Across the whole listing, filter for the string "series" and copy every line that has it.

── Data records ──

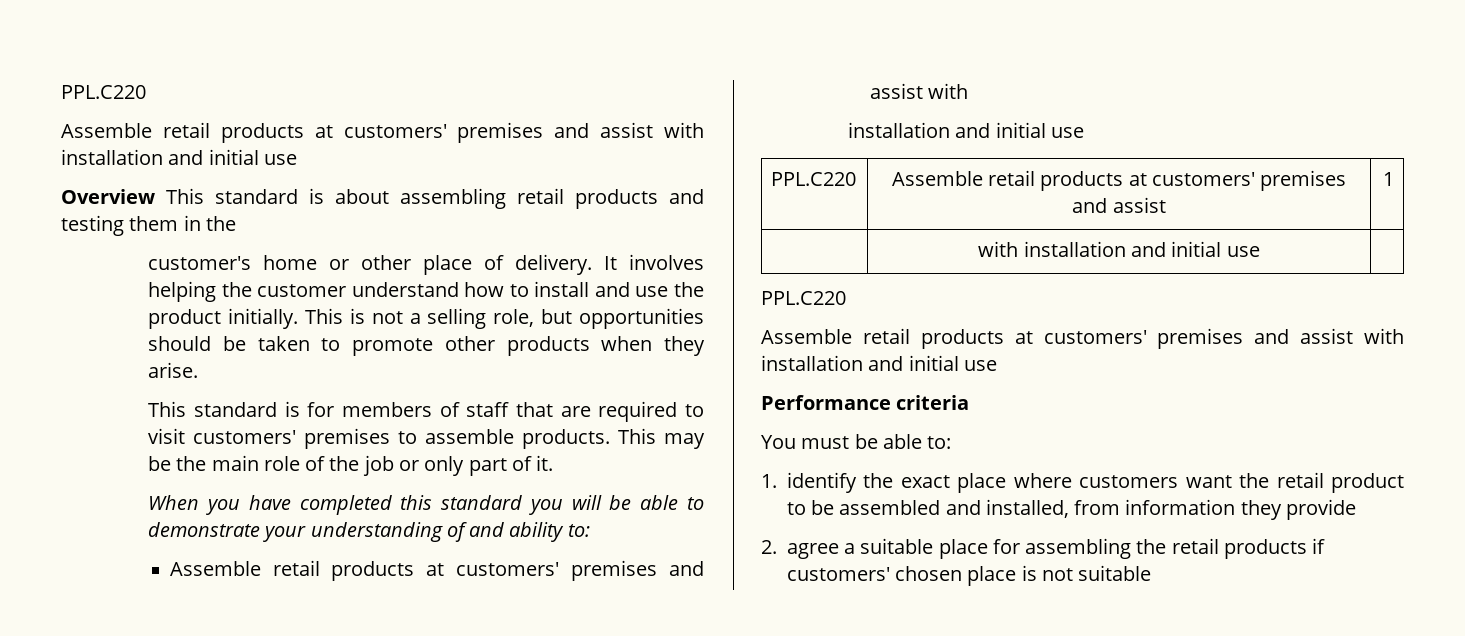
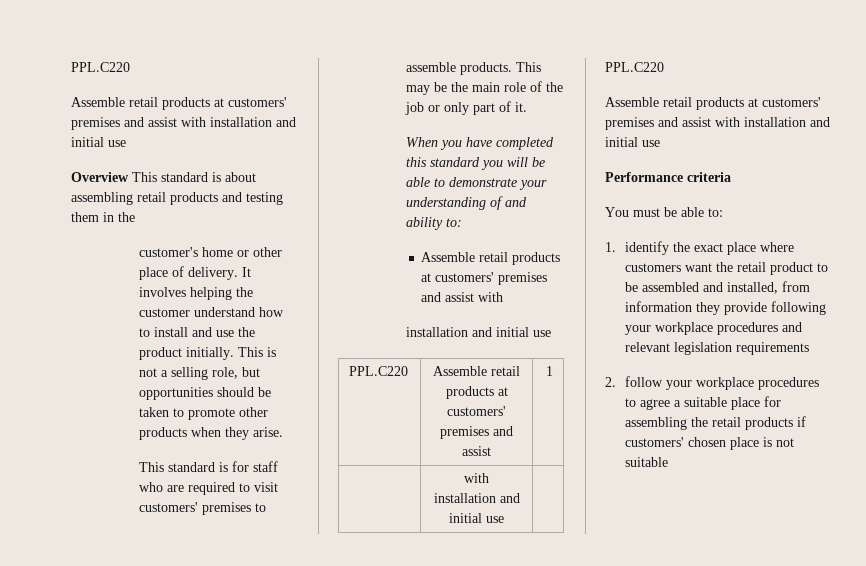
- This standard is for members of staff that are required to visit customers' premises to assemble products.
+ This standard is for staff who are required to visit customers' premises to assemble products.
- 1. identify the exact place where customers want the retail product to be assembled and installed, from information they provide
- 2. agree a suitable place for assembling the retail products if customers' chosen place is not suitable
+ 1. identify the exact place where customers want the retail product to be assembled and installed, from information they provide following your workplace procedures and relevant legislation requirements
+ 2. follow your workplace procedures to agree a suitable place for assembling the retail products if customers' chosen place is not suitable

───
── Data records ──

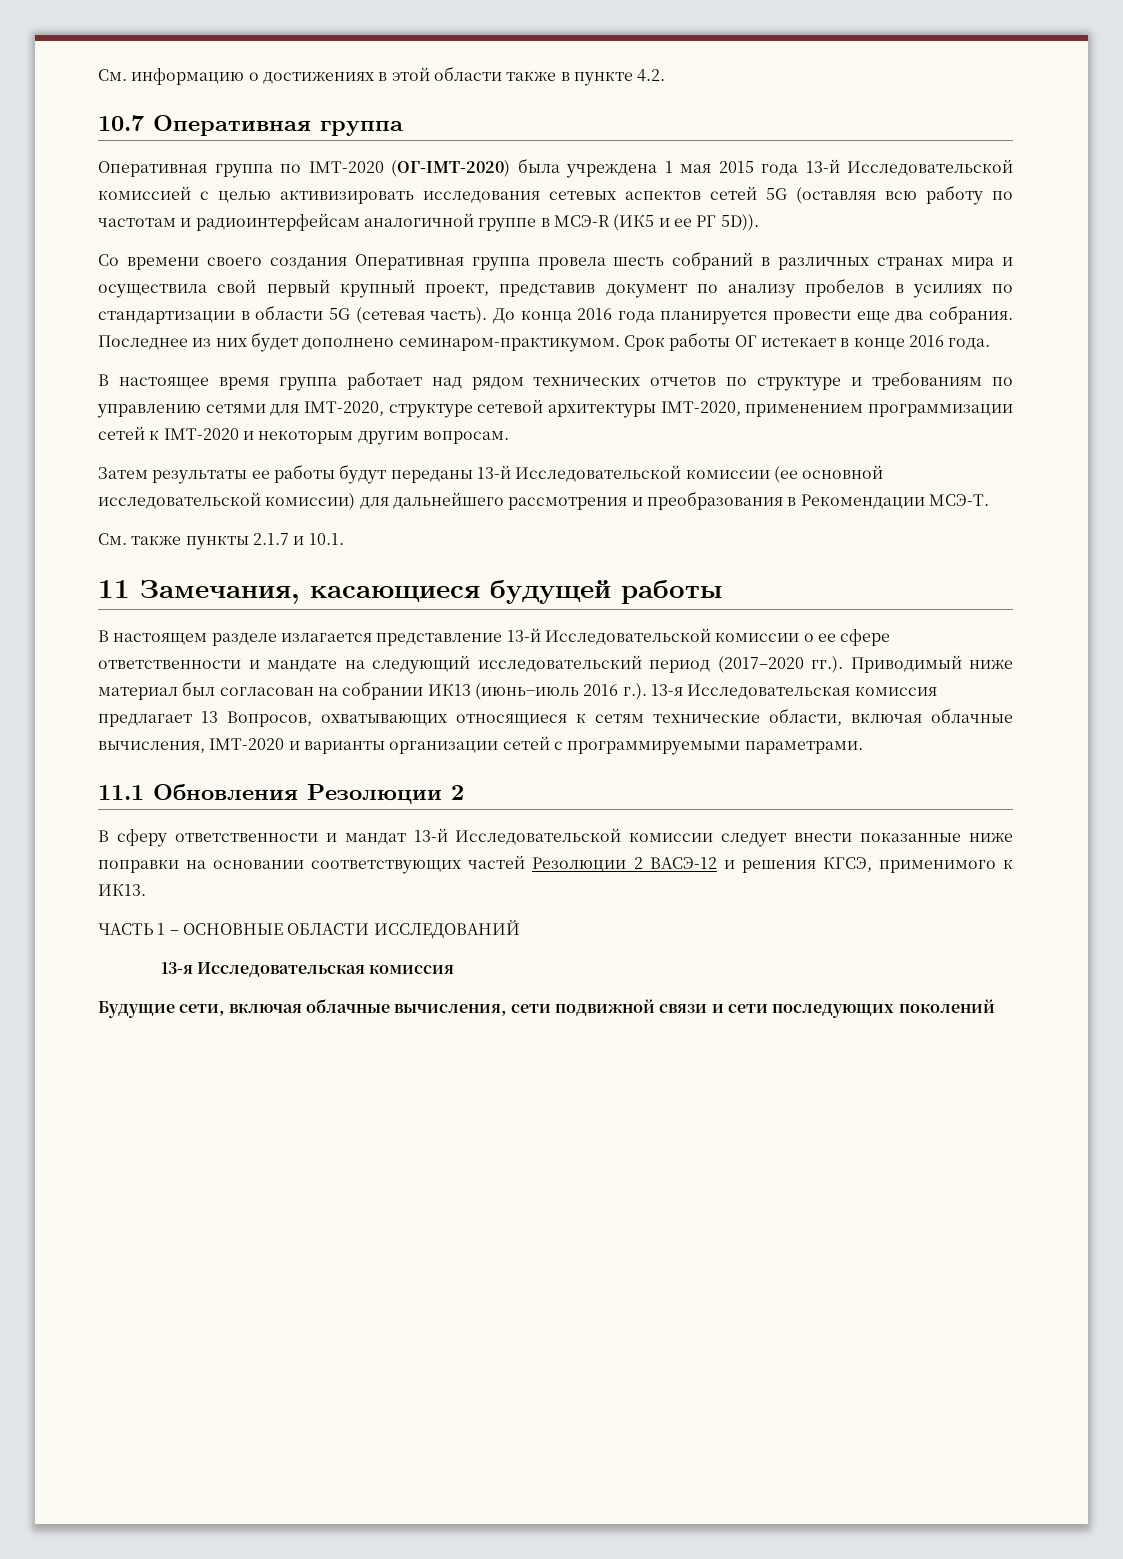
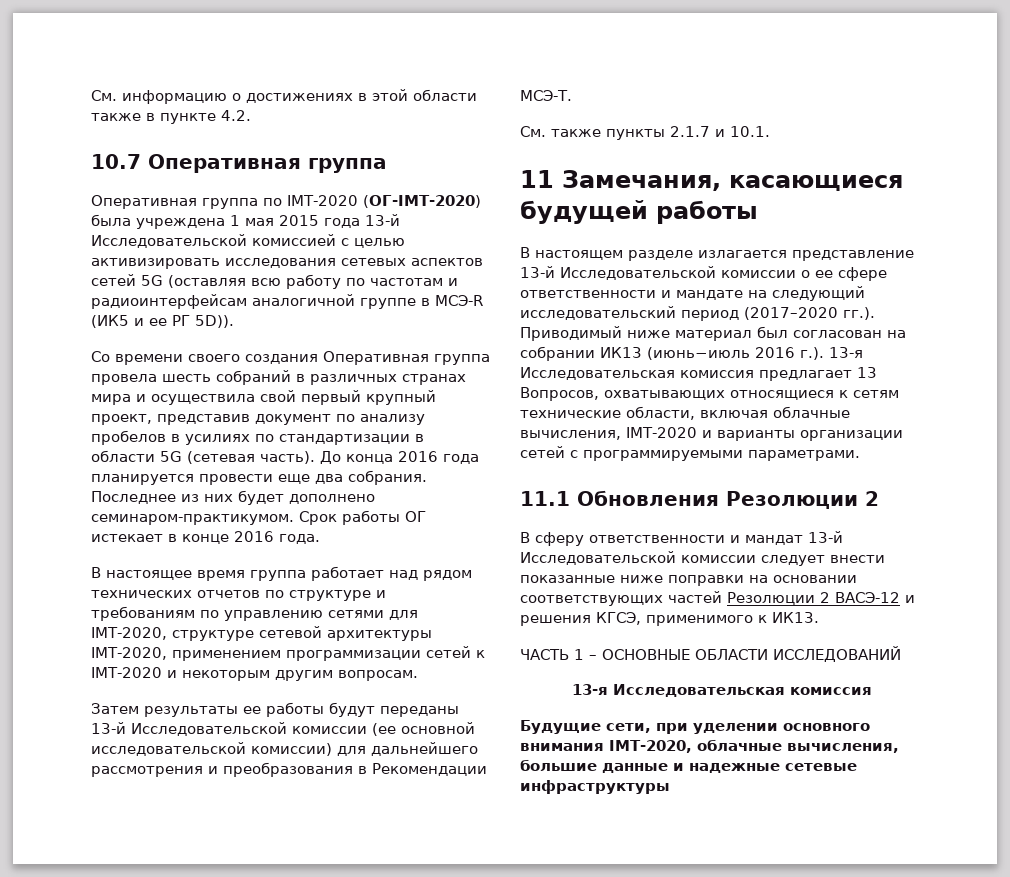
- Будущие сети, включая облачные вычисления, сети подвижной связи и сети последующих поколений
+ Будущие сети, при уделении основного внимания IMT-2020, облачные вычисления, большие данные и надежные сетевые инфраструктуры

───
── Data records ──

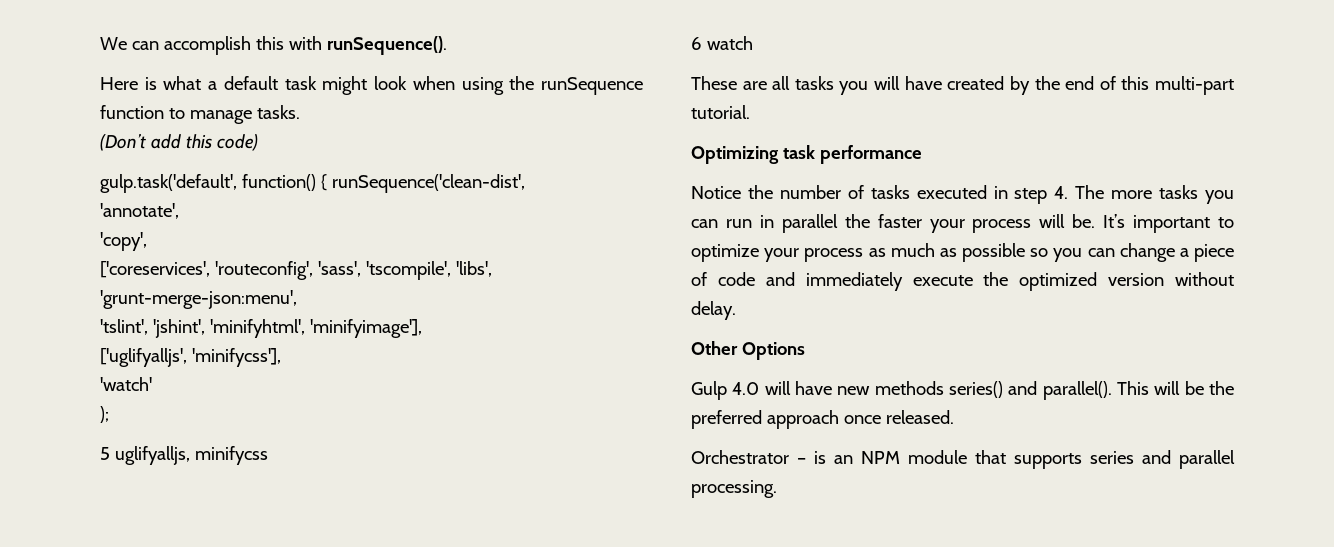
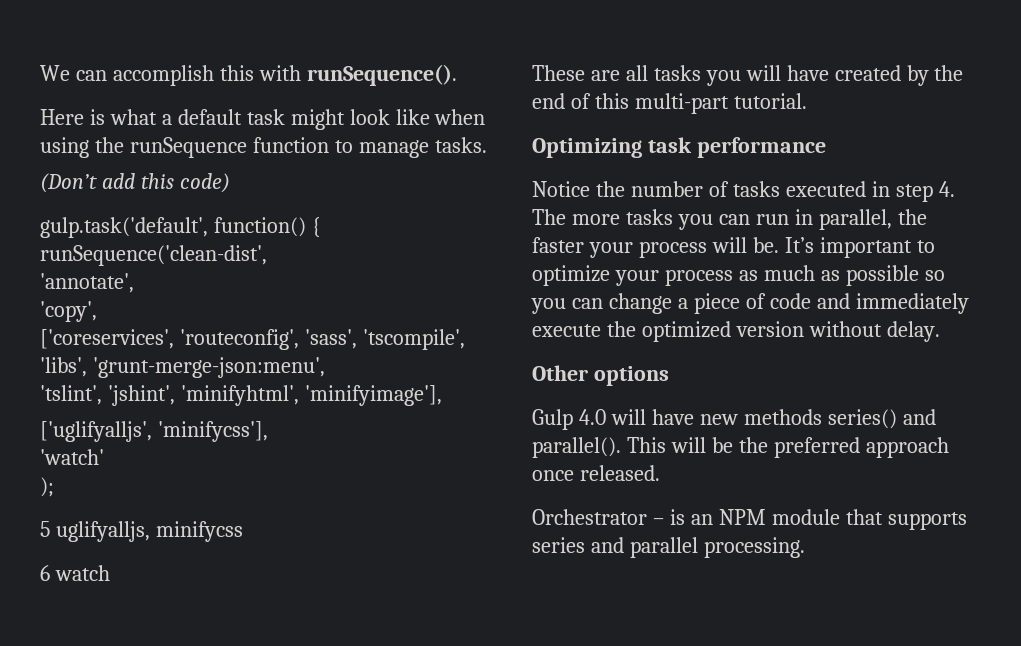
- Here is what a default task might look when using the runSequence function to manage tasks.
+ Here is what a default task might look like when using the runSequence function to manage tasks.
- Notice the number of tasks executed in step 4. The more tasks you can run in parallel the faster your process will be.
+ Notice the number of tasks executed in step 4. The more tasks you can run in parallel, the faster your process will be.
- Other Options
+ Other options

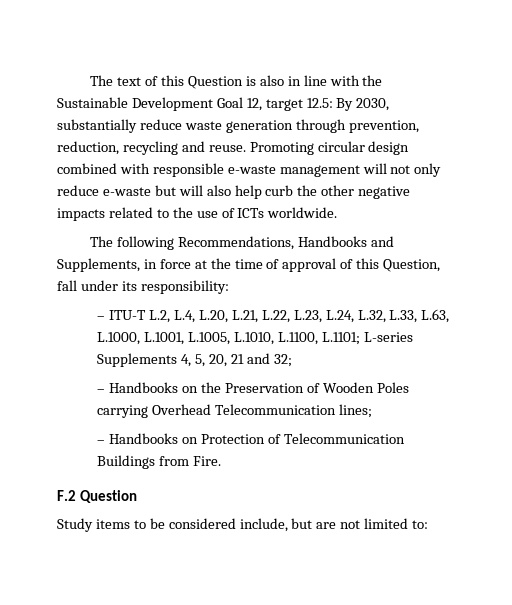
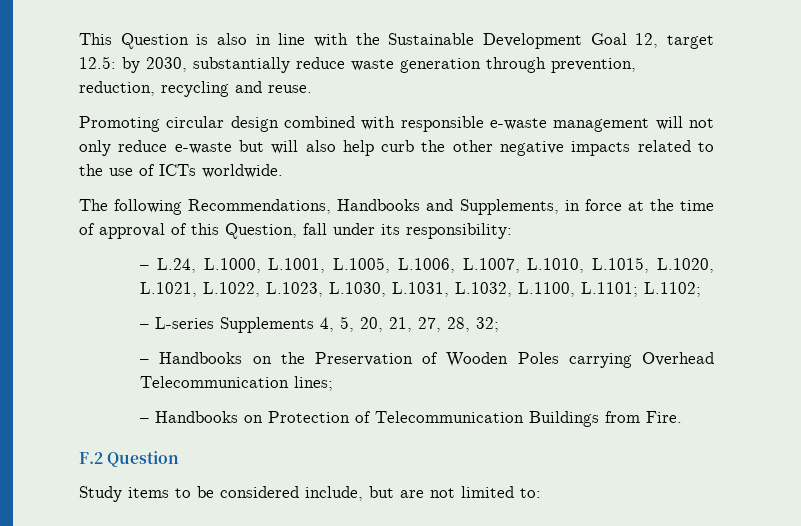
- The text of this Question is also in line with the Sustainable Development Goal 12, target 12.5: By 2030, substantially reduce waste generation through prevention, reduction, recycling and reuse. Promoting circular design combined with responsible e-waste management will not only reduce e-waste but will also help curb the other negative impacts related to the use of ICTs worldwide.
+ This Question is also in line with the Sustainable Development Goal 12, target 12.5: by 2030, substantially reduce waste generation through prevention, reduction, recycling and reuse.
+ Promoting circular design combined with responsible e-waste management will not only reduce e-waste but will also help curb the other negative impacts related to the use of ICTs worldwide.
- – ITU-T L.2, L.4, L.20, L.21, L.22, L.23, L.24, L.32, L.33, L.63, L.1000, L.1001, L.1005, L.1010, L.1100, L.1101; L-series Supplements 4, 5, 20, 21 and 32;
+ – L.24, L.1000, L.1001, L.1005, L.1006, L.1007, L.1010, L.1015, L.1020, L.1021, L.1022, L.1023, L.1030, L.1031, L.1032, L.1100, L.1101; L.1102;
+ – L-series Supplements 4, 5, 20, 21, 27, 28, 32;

───

Problem solution
- – ITU-T L.2, L.4, L.20, L.21, L.22, L.23, L.24, L.32, L.33, L.63, L.1000, L.1001, L.1005, L.1010, L.1100, L.1101; L-series Supplements 4, 5, 20, 21 and 32;
+ – L-series Supplements 4, 5, 20, 21, 27, 28, 32;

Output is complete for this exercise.